# Numbers and Precision

A brief exploration of why it is so hard to get computers to do what we want, or, why computational physics **is** a separate field of study (to go along with experimental and theoretical physics).

In [1]:
import numpy as np

## Basic Arithmetic

An advantage of a scripting language and of a nice interface like the Jupyter notebook is that we can easily test things without needed to write lines and lines of boiler plate code.  Here we will test some simple arithmetic.

We begin by adding integers and testing for the expected result.

In [2]:
1 + 2 == 3

True

Notice that the result is `True`, so it is in fact true that 1+2 is equal to 3!

We now test something very similar: just divide the expression by 10, what could change?

(*Note:* **Never do this is real code!**)

In [3]:
0.1 + 0.2 == 0.3 # WRONG CODE

False

Now it claims this result is `False`!  How can the computer be so wrong!  It must be broken!  The sky is falling! *Etc.*

What we are encountering here is the heart of the difficulty and annoyance of using computers for numerical work.  How can it possibly get this wrong?

#### Finite Precision

Let's see what it gives for the value of the sum.

In [4]:
0.1 + 0.2

0.30000000000000004

Notice it does **not** give 0.3, there is a small "error" in the calculation.

If you are aware of this issue then you might know that computers cannot represent every number exactly: they have *finite precision*.  Maybe this means that 0.3 just cannot be represented exactly.  If this is the case we can "work around" the problem by dividing by "0.3".  This should give us "1", exactly.

In [5]:
(0.1 + 0.2) / 0.3

1.0000000000000002

We see that it does not!  There is even more going on.

As one example of how this can be a big problem in numerical work, suppose this calculation was the cosine of an angle.  In other words, suppose $\cos\theta = (0.1+0.2)/0.3$.  We know this means that $\theta=0$ (or any integer multiple of $2\pi$), but what happens when we try to calculate this numerically?

In [6]:
np.arccos((0.1 + 0.2) / 0.3)

  np.arccos((0.1 + 0.2) / 0.3)


nan

We get an error and the dreaded `nan`.  NaN means "not a number", it is pretty bad when you do a calculation with numbers and the result is not even a number!  Even though this is simple to calculate analytically, it produces an error when computed numerically.

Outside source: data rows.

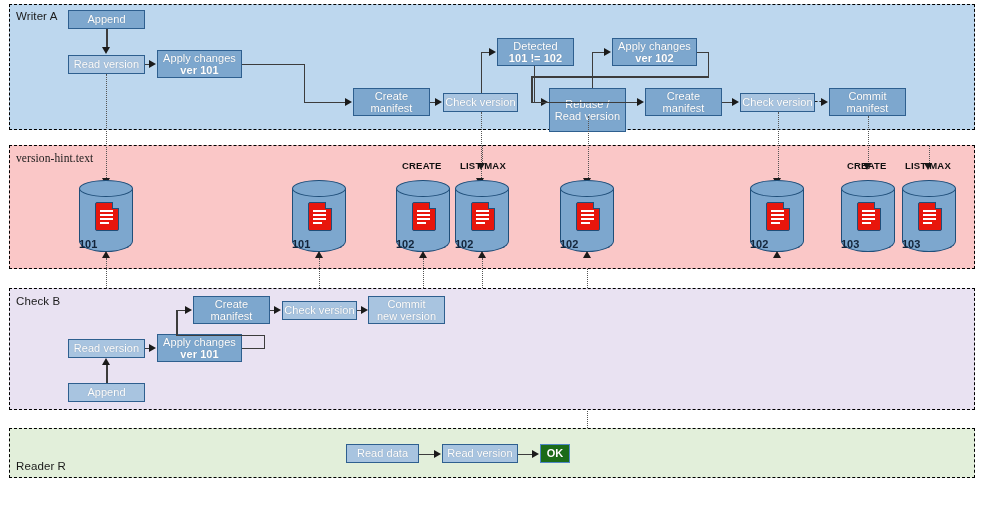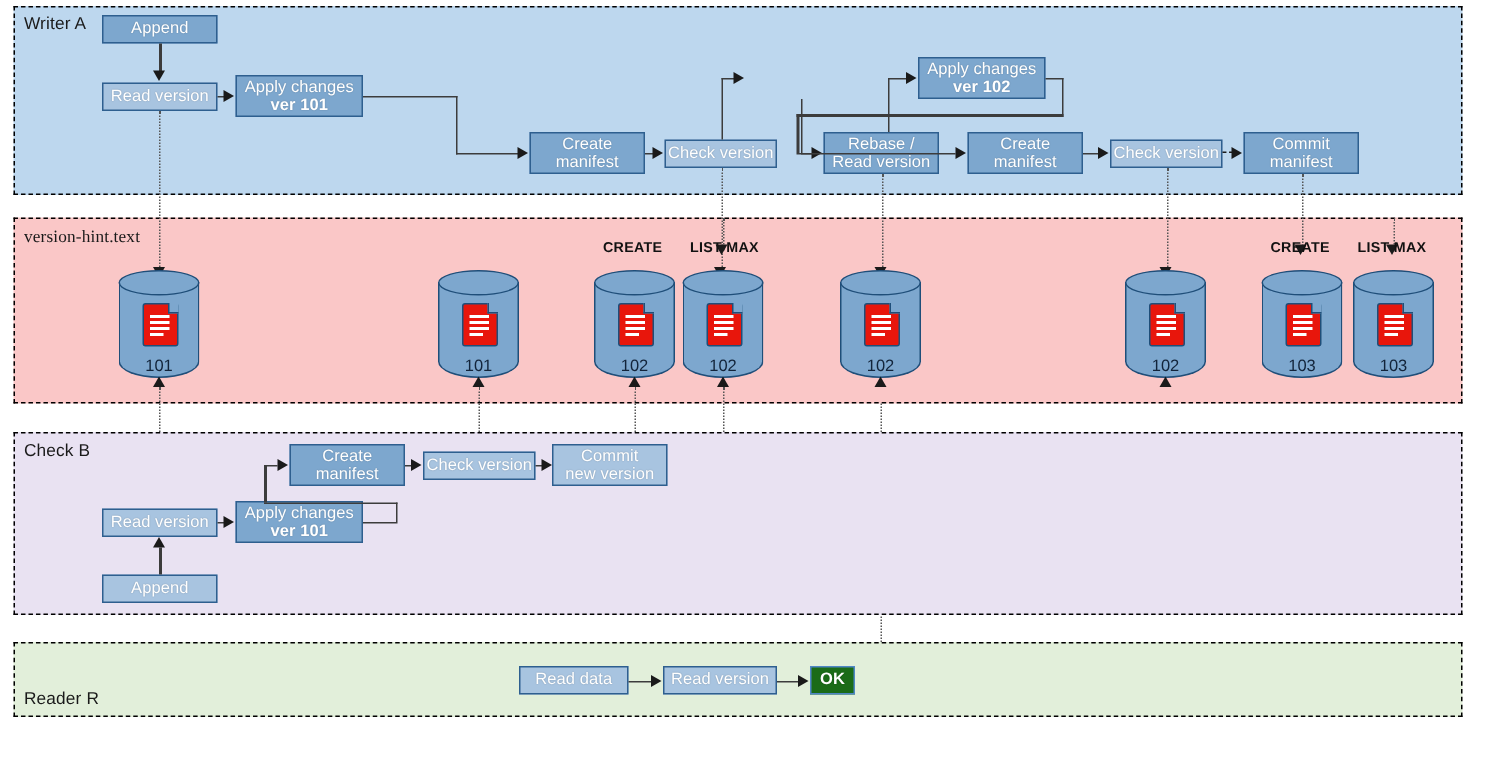--- a/index.html
+++ b/index.html
@@ -91,6 +91,10 @@
   <div class="node lite" style="left:443px;top:93px;width:75px;height:19px;">
     <span>Check version</span>
   </div>
+  <div class="node" style="left:497px;top:38px;width:77px;height:28px;flex-direction:column;">
+    <span>Detected</span>
+    <b>101 != 102</b>
+  </div>
   <div class="node" style="left:549px;top:88px;width:77px;height:28px;flex-direction:column;">
     <span>Rebase /</span>
     <span>Read version</span>

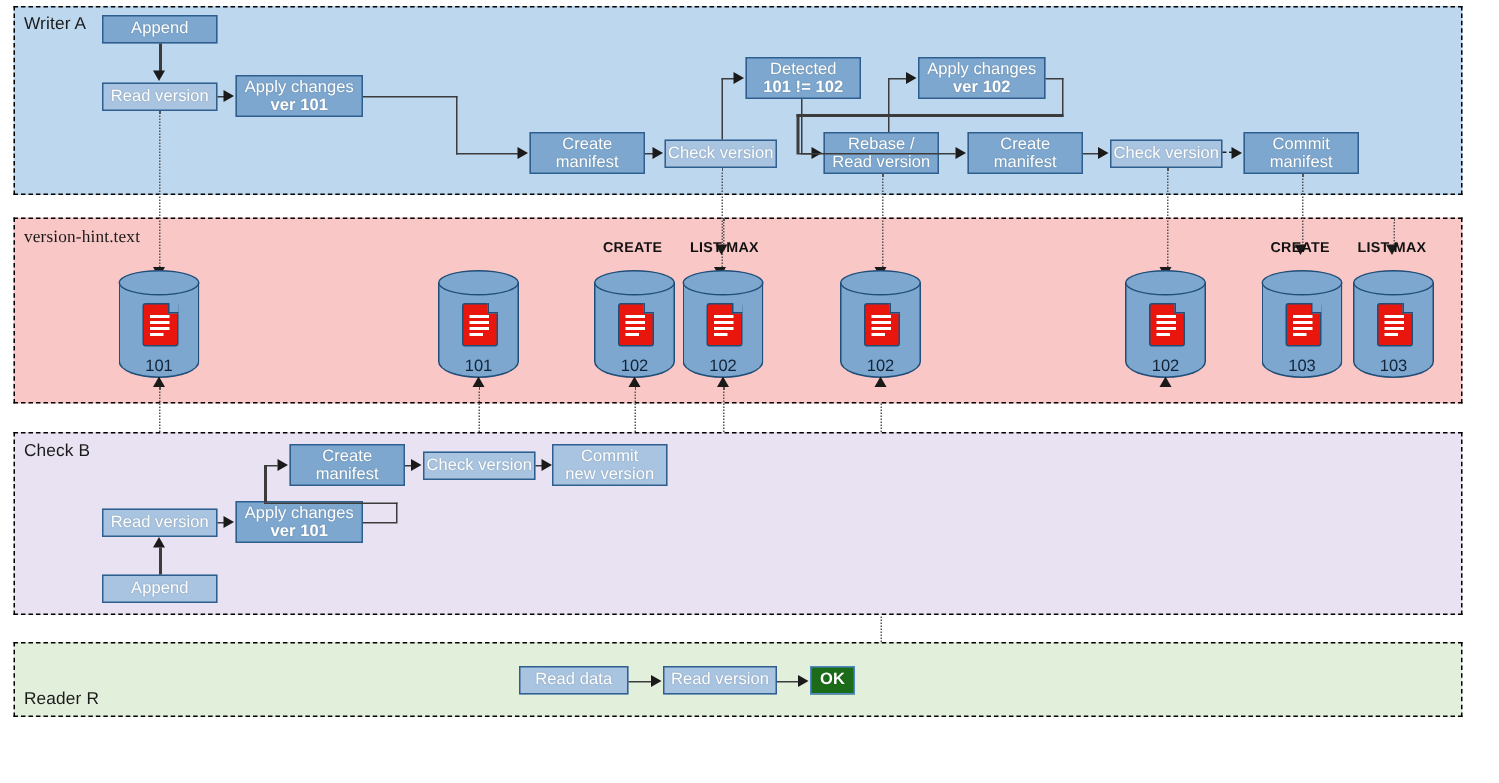--- a/index.html
+++ b/index.html
@@ -95,7 +95,7 @@
     <span>Detected</span>
     <b>101 != 102</b>
   </div>
-  <div class="node" style="left:549px;top:88px;width:77px;height:28px;flex-direction:column;">
+  <div class="node" style="left:549px;top:88px;width:77px;height:44px;flex-direction:column;">
     <span>Rebase /</span>
     <span>Read version</span>
   </div>

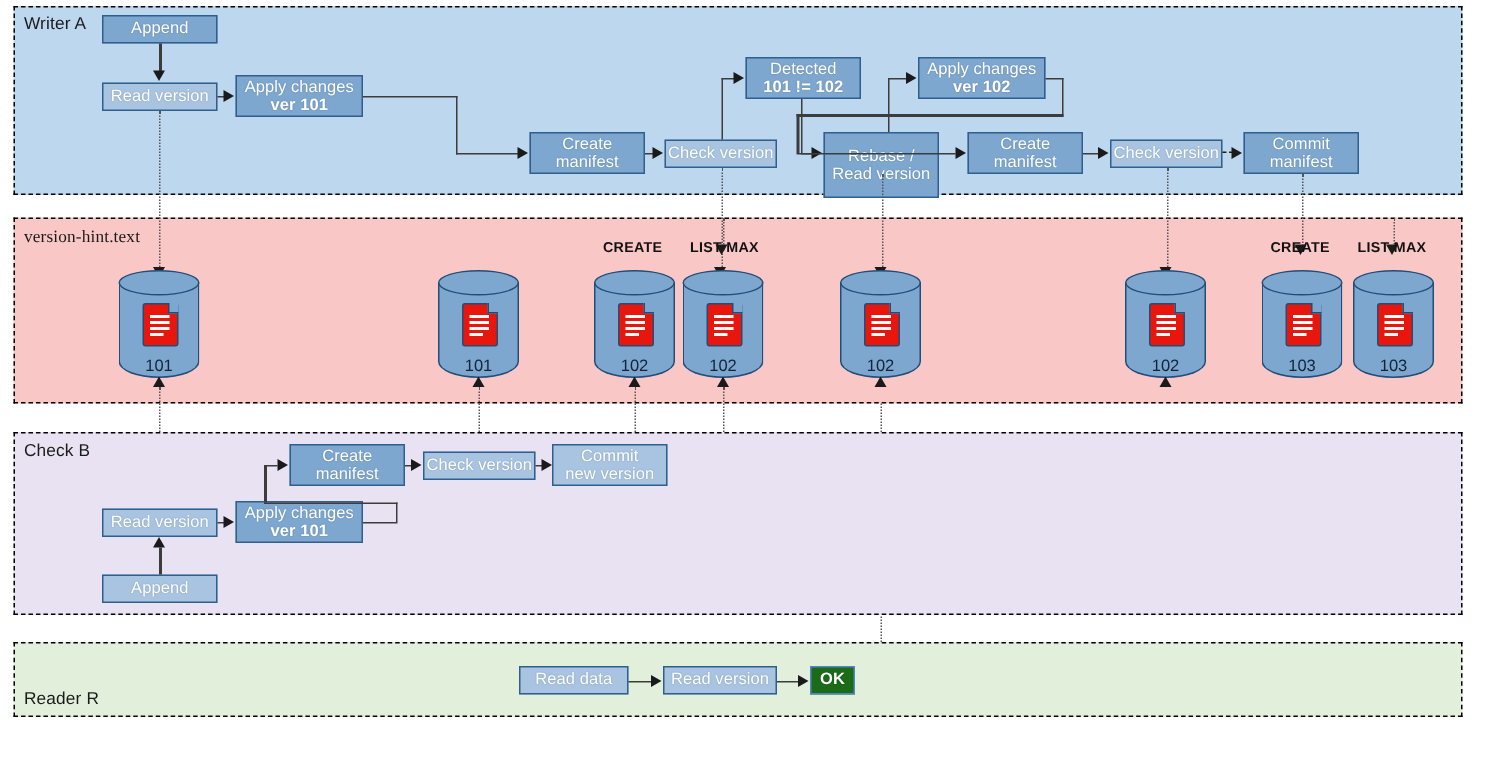--- a/index.html
+++ b/index.html
@@ -51,8 +51,8 @@
   .cyl .top{position:absolute;left:0;top:0;width:54px;height:17px;
             box-sizing:border-box;background:#7da7ce;
             border:1.6px solid #1f4e79;border-radius:50%;}
-  .cyl .num{position:absolute;left:0;bottom:6px;width:54px;text-align:center;
-            font-size:11px;font-weight:normal;color:#12243a;margin-top:24px;}
+  .cyl .num{position:absolute;left:0;bottom:6px;width:54px;text-align:left;
+            font-size:11px;font-weight:bold;color:#12243a;margin-top:24px;}
   .doc{position:absolute;left:16px;top:22px;width:22px;height:27px;
        background:#e8160c;border:1.2px solid #1f4e79;border-radius:2px;}
   .doc::after{content:"";position:absolute;right:-1px;top:-1px;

Though this is a contrived example, this sort of issue shows up far more frequently than we would like!  (Yes, I have encountered precisely this type of error more than once.)

Another straight forward example of an error that can occur is using a square root.

In [7]:
np.sqrt(0.3 - (0.1 + 0.2))

  np.sqrt(0.3 - (0.1 + 0.2))


nan

## Numerical Precision

At the heart of the issue is the fact that only a finite number of digits (finite amount of information) can be stored.  In fact we have encountered this issue before.  Consider
$$ \frac{1}{3} = 0.33333333333333333333\ldots .$$
There are infinitely many digits in this expression.  We cannot write out an infinite number of digits so let us truncate it to three decimal places
$$ \frac{1}{3} = 0.333 . $$
Suppose we calculate the sum of three such terms, we find
$$ \frac{1}{3} + \frac{1}{3} + \frac{1}{3} = 0.999 . $$
Notice this is **not equal to one**!

If we add in more digits that does not help.  No matter how many digits we include we still do not get one!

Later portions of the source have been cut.